▸ TRY IT: Your task is to reproduce the listing exactly, without its images.
======== DATASET
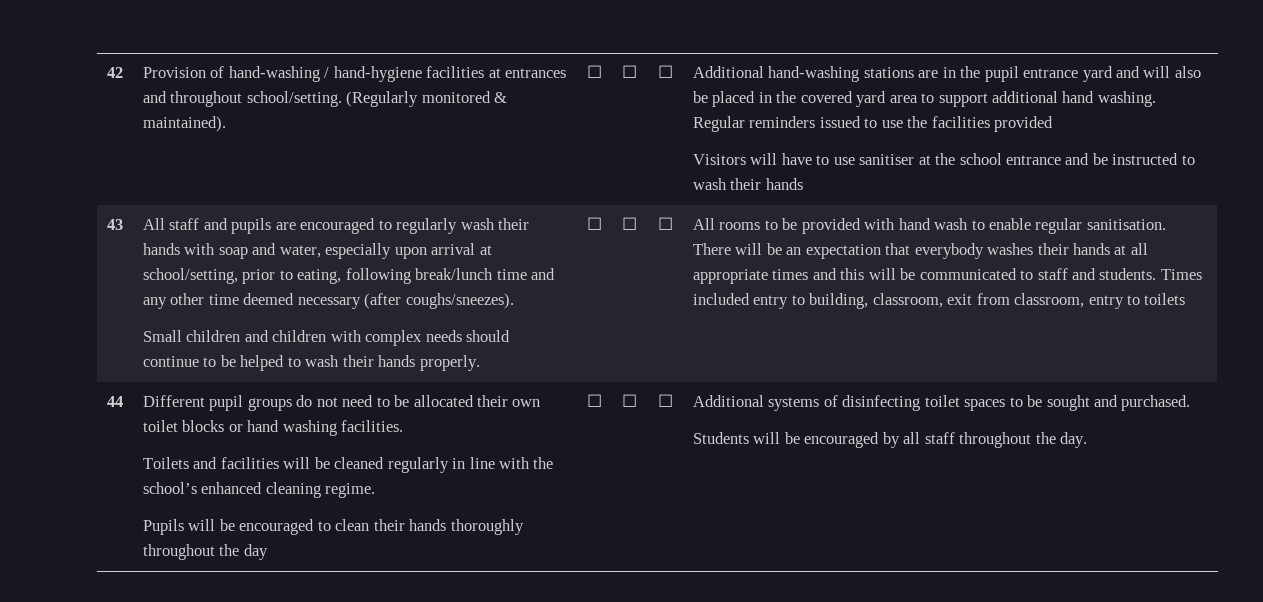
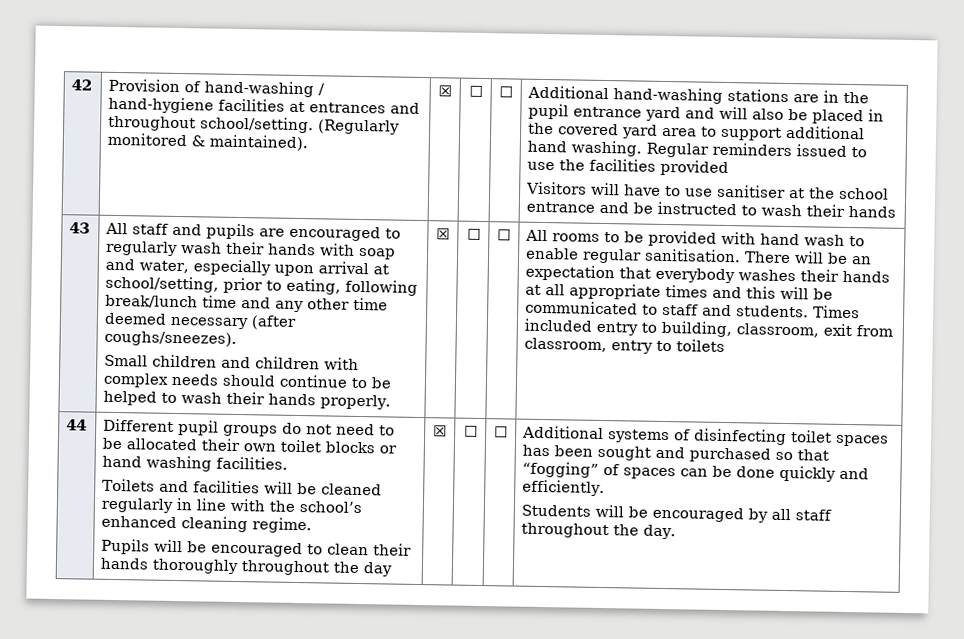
- (Regularly monitored & maintained). | ☐
+ (Regularly monitored & maintained). | ☒
- Small children and children with complex needs should continue to be helped to wash their hands properly. | ☐
+ Small children and children with complex needs should continue to be helped to wash their hands properly. | ☒
- Pupils will be encouraged to clean their hands thoroughly throughout the day | ☐
+ Pupils will be encouraged to clean their hands thoroughly throughout the day | ☒
- Additional systems of disinfecting toilet spaces to be sought and purchased.
+ Additional systems of disinfecting toilet spaces has been sought and purchased so that “fogging” of spaces can be done quickly and efficiently.

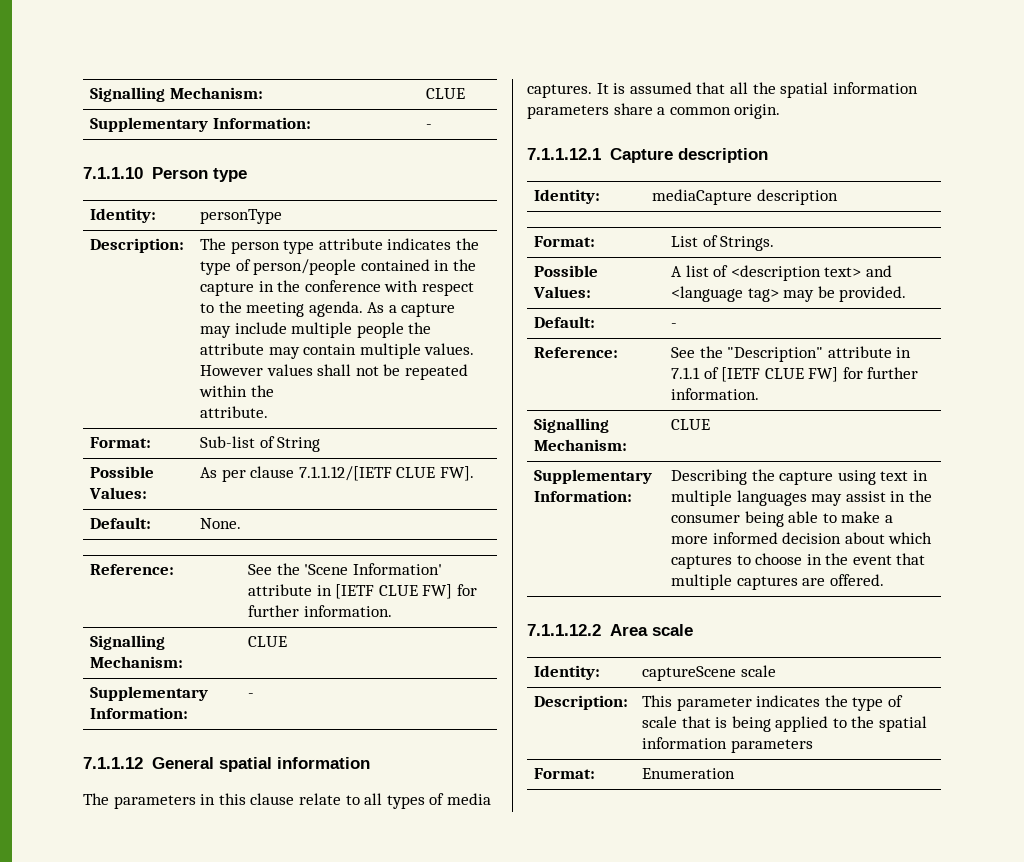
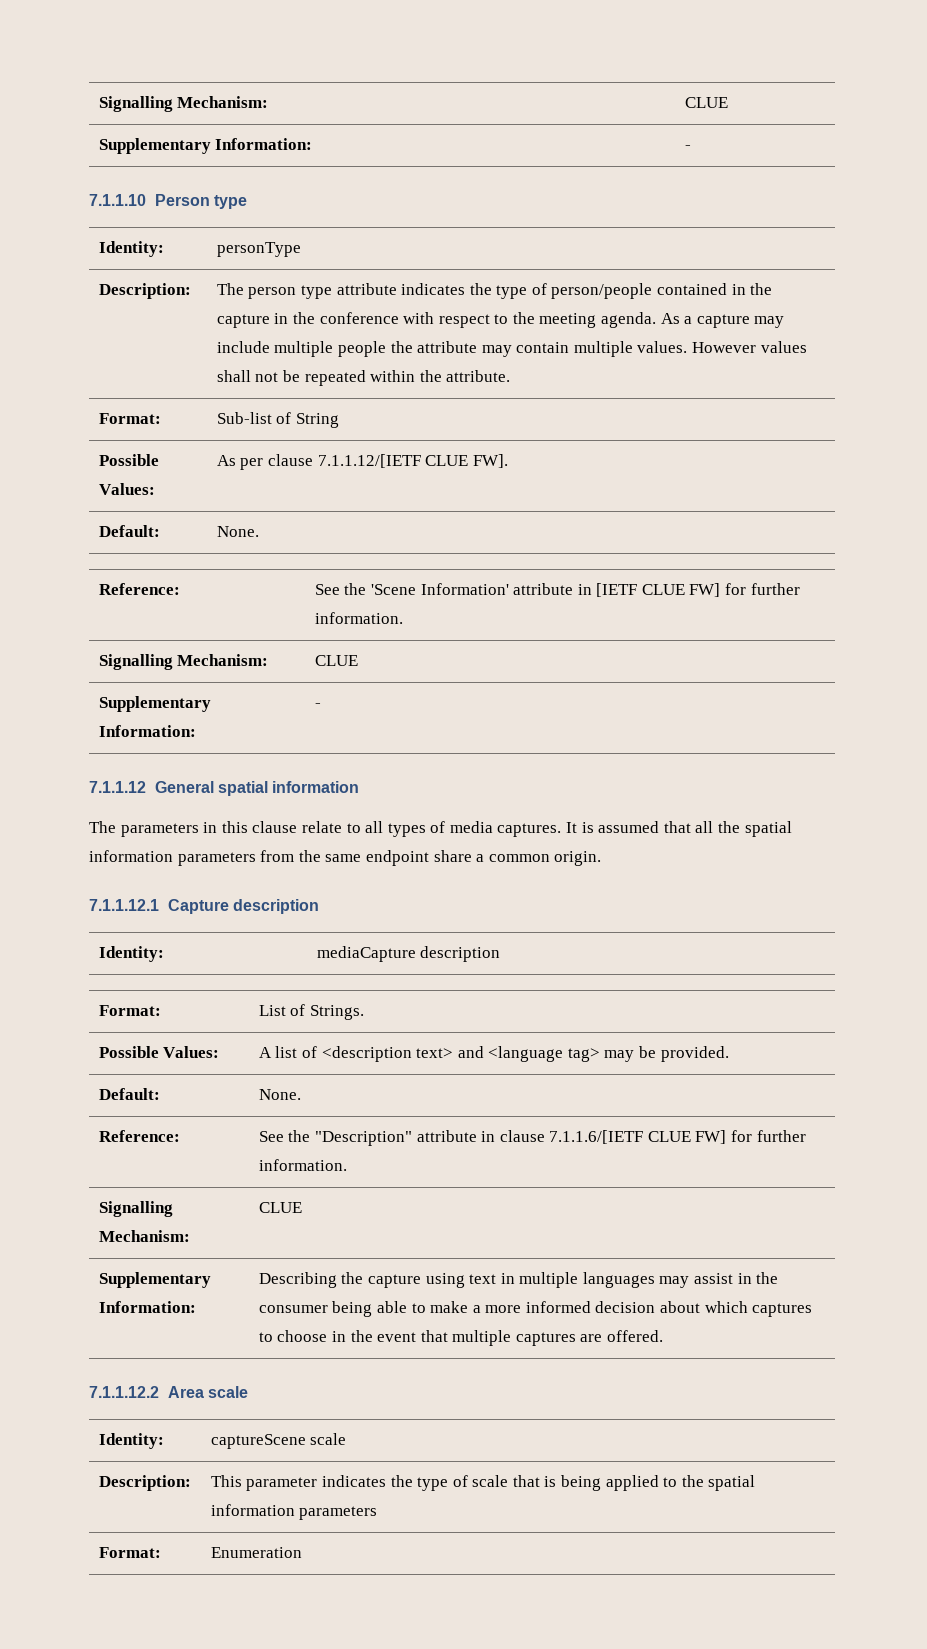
- However values shall not be repeated within the
- attribute.
+ However values shall not be repeated within the attribute.
- It is assumed that all the spatial information parameters share a common origin.
+ It is assumed that all the spatial information parameters from the same endpoint share a common origin.
  Possible Values: | A list of <description text> and <language tag> may be provided.
- Default: | -
+ Default: | None.
- Reference: | See the "Description" attribute in 7.1.1 of [IETF CLUE FW] for further information.
+ Reference: | See the "Description" attribute in clause 7.1.1.6/[IETF CLUE FW] for further information.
================
▸ RESULT FOR THIS EXERCISE:
- (Regularly monitored & maintained). | ☐
+ (Regularly monitored & maintained). | ☒
- Small children and children with complex needs should continue to be helped to wash their hands properly. | ☐
+ Small children and children with complex needs should continue to be helped to wash their hands properly. | ☒
- Pupils will be encouraged to clean their hands thoroughly throughout the day | ☐
+ Pupils will be encouraged to clean their hands thoroughly throughout the day | ☒
- Additional systems of disinfecting toilet spaces to be sought and purchased.
+ Additional systems of disinfecting toilet spaces has been sought and purchased so that “fogging” of spaces can be done quickly and efficiently.

- However values shall not be repeated within the
- attribute.
+ However values shall not be repeated within the attribute.
- It is assumed that all the spatial information parameters share a common origin.
+ It is assumed that all the spatial information parameters from the same endpoint share a common origin.
  Possible Values: | A list of <description text> and <language tag> may be provided.
- Default: | -
+ Default: | None.
- Reference: | See the "Description" attribute in 7.1.1 of [IETF CLUE FW] for further information.
+ Reference: | See the "Description" attribute in clause 7.1.1.6/[IETF CLUE FW] for further information.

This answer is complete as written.